Li Yuan, Zhang Xianzhuo, Yang Liu, Yang Yongjie, Qiao Gaoxing, Lu Chunyun, Liu Kefeng
Department of Nuclear Medicine, Henan medical key laboratory of molecular imaging, the First Affiliated Hospital of Zhengzhou University, Zhengzhou, China.
The First School of Clinical Medicine, Lanzhou University, Lanzhou, China.
Arch Gerontol Geriatr. 2022 May-Jun;100:104630. doi: 10.1016/j.archger.2022.104630. Epub 2022 Jan 28.
Polypharmacy and related adverse consequences are common in the older adults, especially mortality, but the causality of this relationship remains unclear. This meta-analysis aimed to explore the relationship between polypharmacy and mortality in older adults.
We systematically searched Pubmed, Embase, and the Cochrane Library from inception until August 2021 to identify observational studies providing quantitative estimates on the association between polypharmacy(≥5drugs) and mortality in the elderly (≥65 years). Results from individual studies were pooled using a random-effects or fixed-effects model.
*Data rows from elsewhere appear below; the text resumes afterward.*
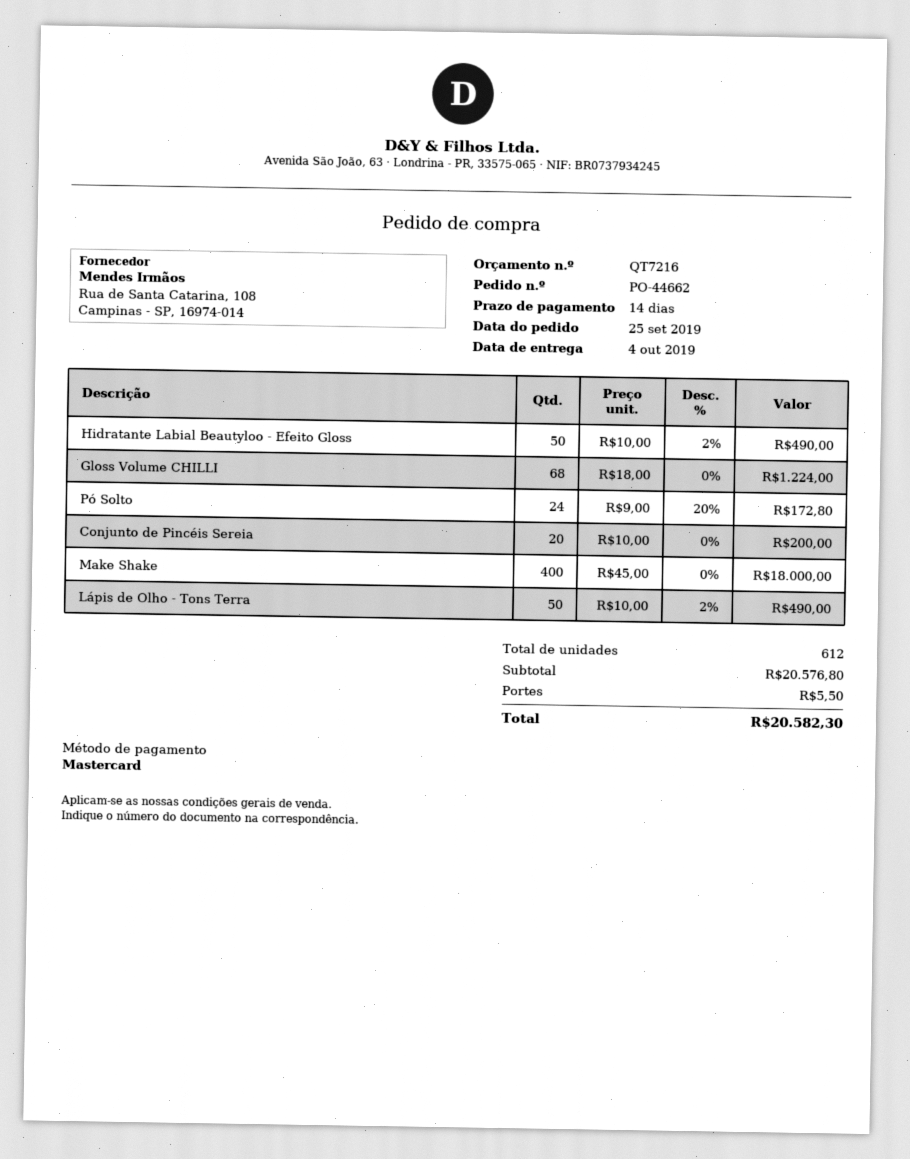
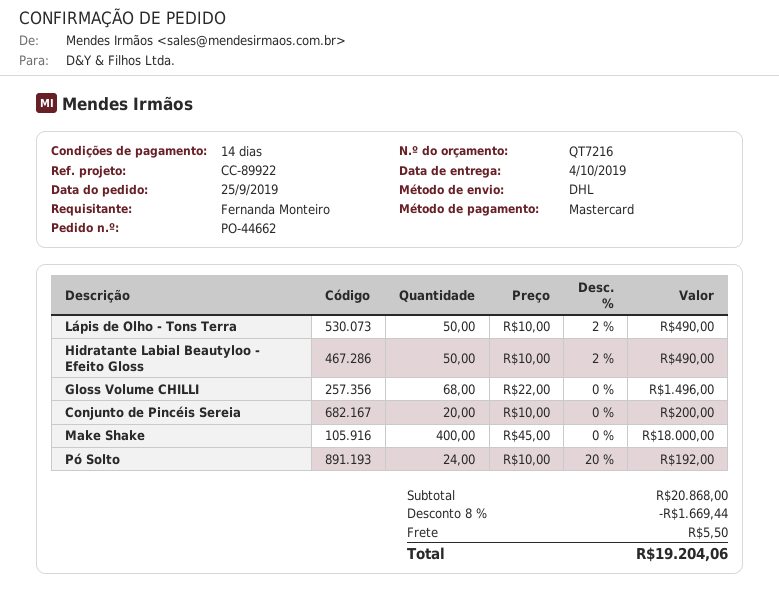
Gloss Volume CHILLI: 68 x 18.00 = 1224.00 -> 68 x 22.00 = 1496.00
Pó Solto: 24 x 9.00 - 20% = 172.80 -> 24 x 10.00 - 20% = 192.00
subtotal: 20576.80 -> 20868.00
discount: none -> 8% = 1669.44
total: 20582.30 -> 19204.06

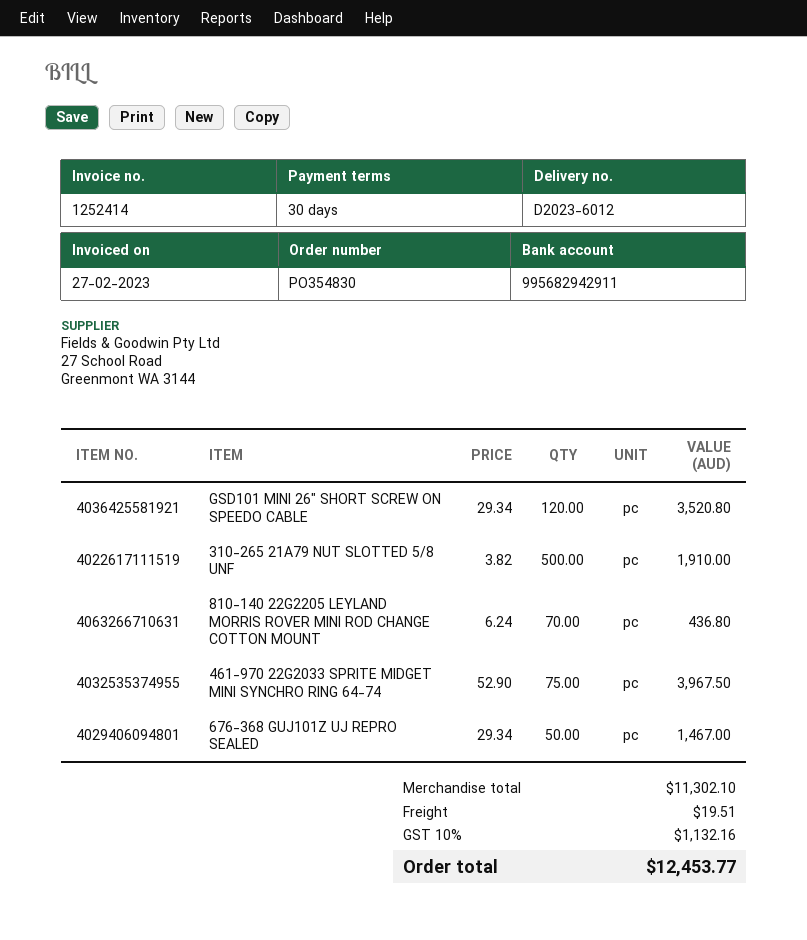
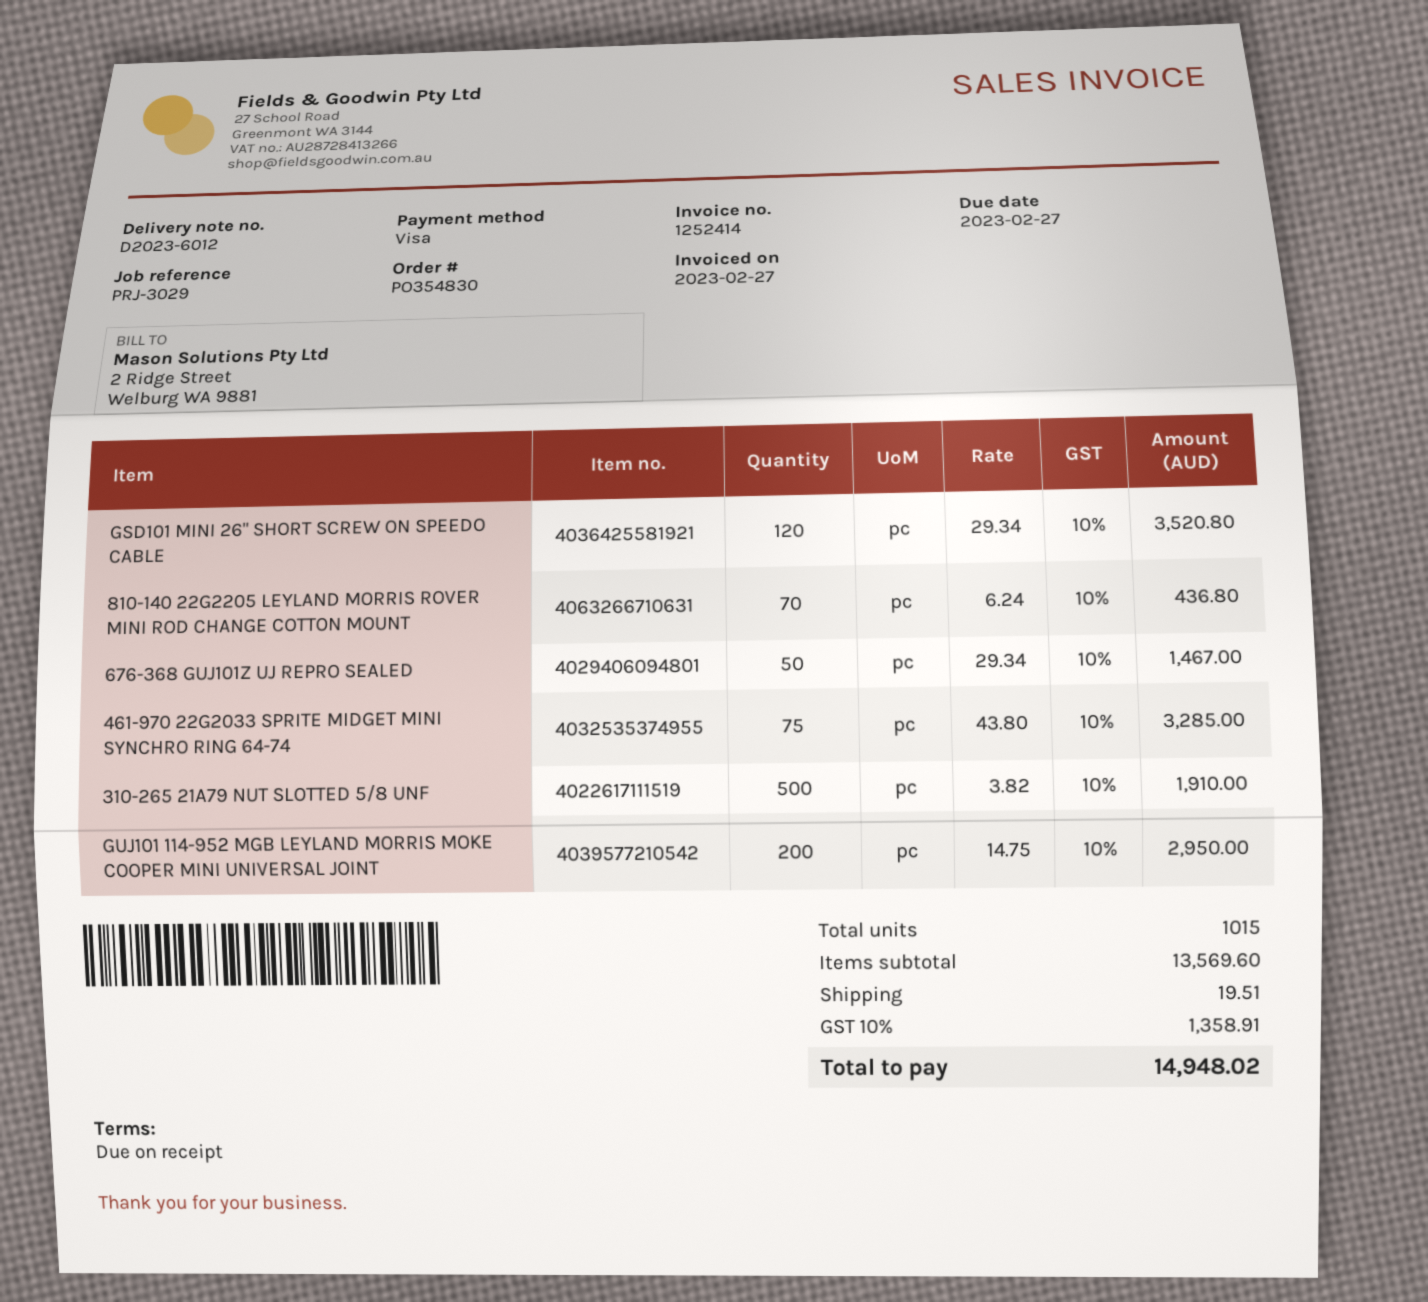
payment terms: 30 days -> on receipt
461-970 22G2033 SPRITE MIDGET MINI SYNCHRO RING 64-74: 75 x 52.90 = 3967.50 -> 75 x 43.80 = 3285.00
GUJ101 114-952 MGB LEYLAND MORRIS MOKE COOPER MINI UNIVERSAL JOINT: none -> 200 x 14.75 = 2950.00
subtotal: 11302.10 -> 13569.60
tax: 10% = 1132.16 -> 10% = 1358.91
total: 12453.77 -> 14948.02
A total of twenty-four cohort studies including 2,967,952 participants of 65 years or older in this meta-analysis. twenty-four studies found a significant increase in mortality associated with polypharmacy (≥5 drugs) [Relative Risk, RR=1.28, 95%CI (1.19,1.39), P<0.05] or excessive polypharmacy (≥10 drugs) [Relative Risk, RR=1.44, 95%CI (1.03,2.01), P<0.05] among older adults. Eight studies showed an 50% increased hospitalization rate for polypharmacy in the older adults [RR=1.50, 95%CI (1.18,1.89), P<0.05]. Subgroup analysis showed that the relationship between polypharmacy and mortality was different among older adults in community [RR=1.41, 95%CI (1.24,1.60), P<0.05], in hospital [RR=1.10, 95%CI (1.00,1.20), P<0.05], in institutions [RR=1.47, 95%CI (1.29,1.68), P<0.05]. The mortality rate of the elderly using 5 to 9 drugs was [RR=1.23, 95%CI (1.06,1.43), P<0.05] and using more than 10 drugs was [RR=1.44, 95%CI (1.03,2.01), P<0.05].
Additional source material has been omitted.